Look through the entries below and return all lines including the word "solid".

RECORDS TO USE

───

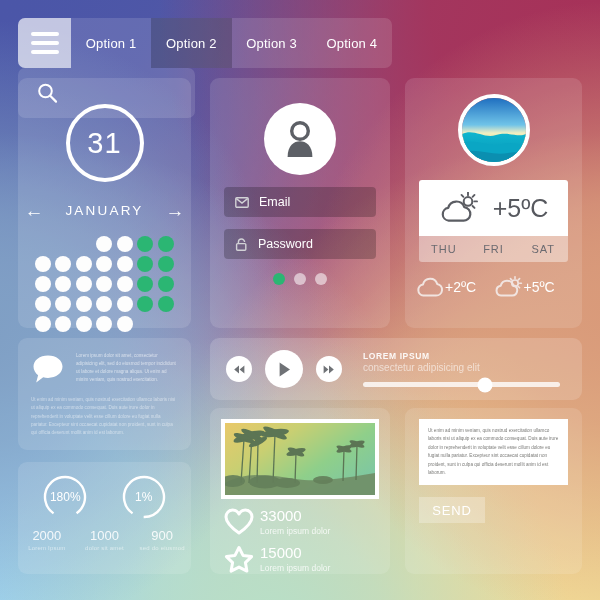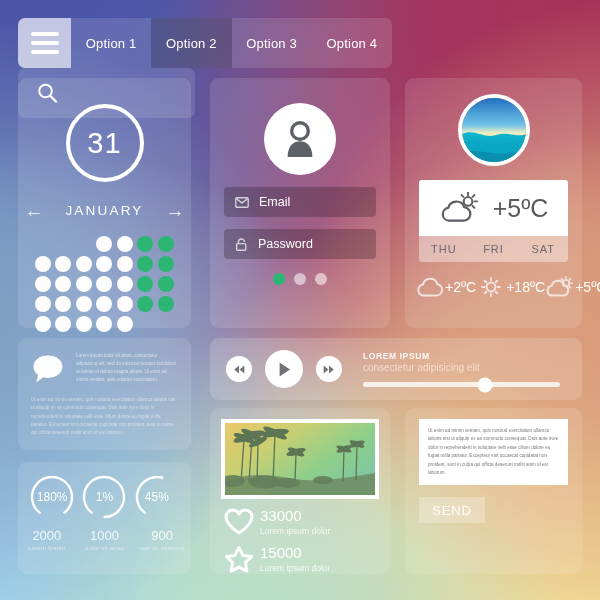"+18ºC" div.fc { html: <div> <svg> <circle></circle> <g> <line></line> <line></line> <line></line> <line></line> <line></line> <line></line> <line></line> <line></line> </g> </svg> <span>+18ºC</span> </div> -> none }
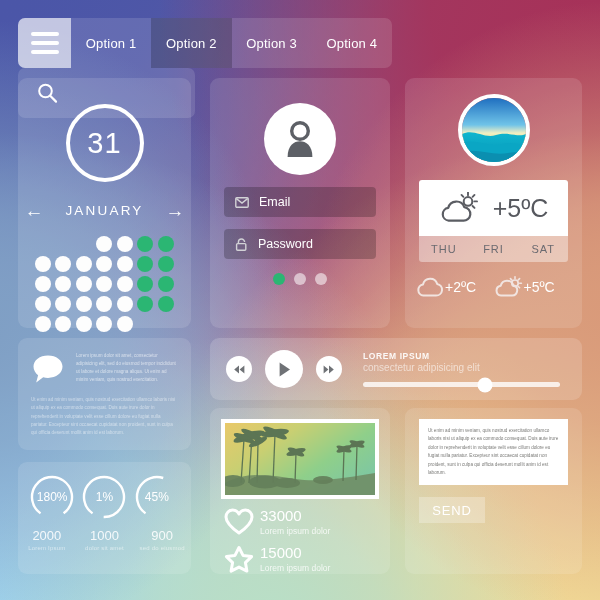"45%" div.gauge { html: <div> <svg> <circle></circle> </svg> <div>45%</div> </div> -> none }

───

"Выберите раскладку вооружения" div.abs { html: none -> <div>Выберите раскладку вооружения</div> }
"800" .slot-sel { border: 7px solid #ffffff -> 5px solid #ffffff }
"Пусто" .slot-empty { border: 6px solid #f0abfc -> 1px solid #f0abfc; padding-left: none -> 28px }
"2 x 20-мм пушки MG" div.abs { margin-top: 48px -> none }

───

RESULT
"800" .slot-sel { border: 7px solid #ffffff -> 5px solid #ffffff }
"Пусто" .slot-empty { border: 6px solid #f0abfc -> 1px solid #f0abfc; padding-left: none -> 28px }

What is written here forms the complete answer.